奉姁一直为此感到不解,就算她煮的食物能够深受大股东捧场好了,难道就足以成为下个月董事会改选时获得支持的原因吗?那样会不会太随便了?
「当然不。」阙东辰微笑。「重点还是在实力上。这间永康医院是赵董事一手建立经营起来的,可以说是投注了他所有的心血。如果我没有本事让这间医院经营得更好,他是不可能把票投给我的。」
「那为什么要讨好他?还被他那个孙女骂了一句野心勃勃。」那个美女也真是奇怪,又不认识阙大少,两家更没有任何利益上的冲突―老爷
子不吃她带来的食物可不能把这笔帐算到阙大少头上,毕竟他本来就不打算吃的。再怎么说,美女都没有理由对一个刚认识的人发飙,还一副失望幻灭的样子。

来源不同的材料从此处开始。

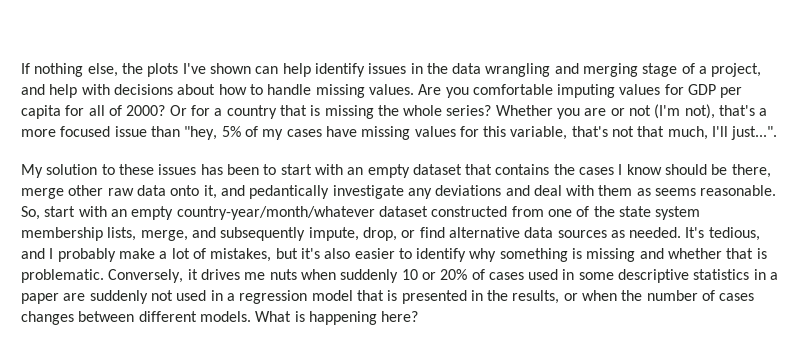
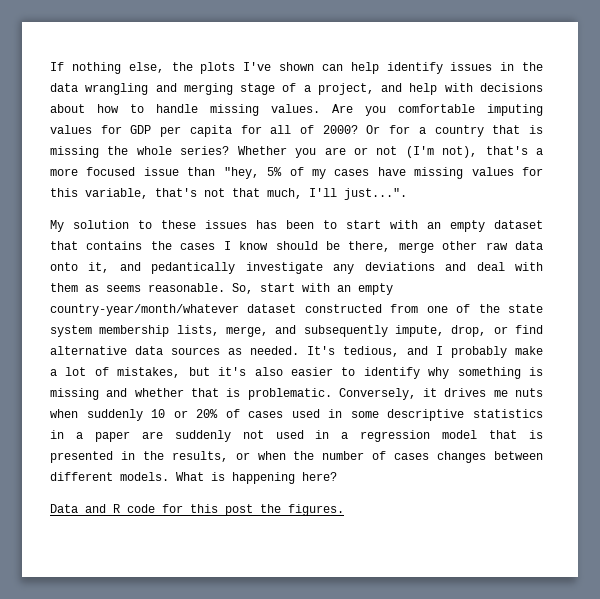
(419, 316) none -> [50,504,344,516] // Data and R code for this post the figures.

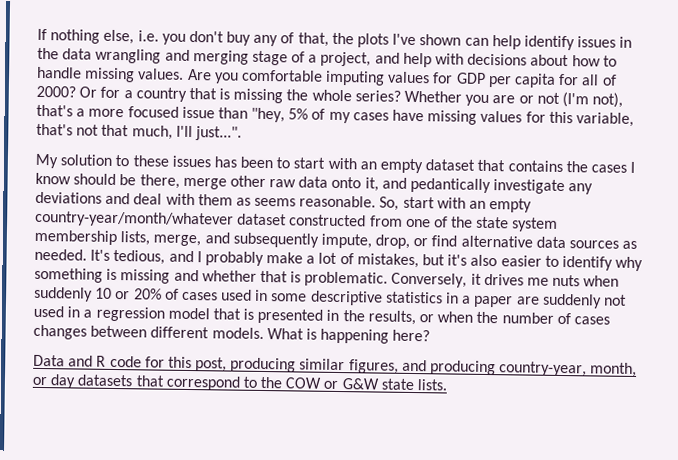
(164, 67) none -> [137,30,329,47] i.e. you don't buy any of that,
[225,504,344,516] post the figures. -> [195,357,638,378] [32,374,449,391] post, producing similar figures, and producing country-year, month, or day datasets that correspond to the COW or G&W state lists.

「讨好对自己有帮助的人,是人之常情。其它的竞争者也做着这样的事,按着自己所认定的方式,有的人为赵董事找来世界名医为他治病,有的人特地将医院顶楼的办公室改装成居家式公寓,有的人从他家属那边下手给好处。不过,这些都无法成为赵董事支持的理由。他只想知道我们这些竞争者里,谁能将医院经营得更好。」
「既然如此,你还是认为你给他送饭,不算做白工吗?」
「小姁,妳认为我该为了表示清高,而什么都不做,只须把规画好的未来医院发展蓝图呈交给他,让他看看我画出的大饼,让他觉得我正派,觉得我不逢迎讨好,不成天往他身边凑的人,会比较能得到他的支持吗?」
奉姁偏头想了一下:
「这样当然也可以是讨好的手段之一,但有用吗?赵董事会把医院交给一个他完全不了解的人吗?」
阙东辰笑了,很愉悦的看着她:
「这就是了。在五个竞争者里,我处于最弱势,因为我是今年才回台湾的,赵董事虽然与我父亲交好,但他完全不了解我。医院是他的心血,
赵董事不会因为交情而选我当下任董事长,那么,我自然要让他对我有充分的了解,只能不断的不请自来了。我是个有毅力的人,他现在知道了;我是个立下目标就不放弃的人,他也知道了;而现在,他也知道了我能够满足他的需求。我需要他的印象分,我需要他知道我有能力,现在,我已经得到许多了。」
奉姁叮嘱自己不要被他的笑脸迷花了眼,艰难的保持着脑袋的清醒,问道:「那、那么,如果你顺利取得席位之后,你还是会去探望老先生吗?还会帮他送饭吗?」
「那是当然。」他道。很善良的加以说明:「不仅是因为讨好一个人就要彻底讨好,也不止是赵董事实质上能帮到我的除了席位还有其它宝贵的经验。我是个商人,在商场上,如果得到了好处就将人丢到一旁不理,那么那个商人的人生是注定失败的,即使有短暂的成功,也不会长久。再说,对于这个挑嘴的老头子,我已经产生一种惺惺相惜的感情了,自然还是要持续关注。」
「惺惺相惜?」奉姁不解。
阙东辰放下手中的文件,伸过来一只手,轻轻抚过她细嫩的脸颊,深深的看着她道:
「我跟他是同一类的人:不追求美食,只求适口。能找到这种同好,妳不觉得很难得吗?」
「啊?」这种话他也敢说出口?天雷呢?怎么还没劈下来?
坚定的拉下他的毛手,奉姁转头看向车窗外的天空,发现今天天气晴,非常的没天理。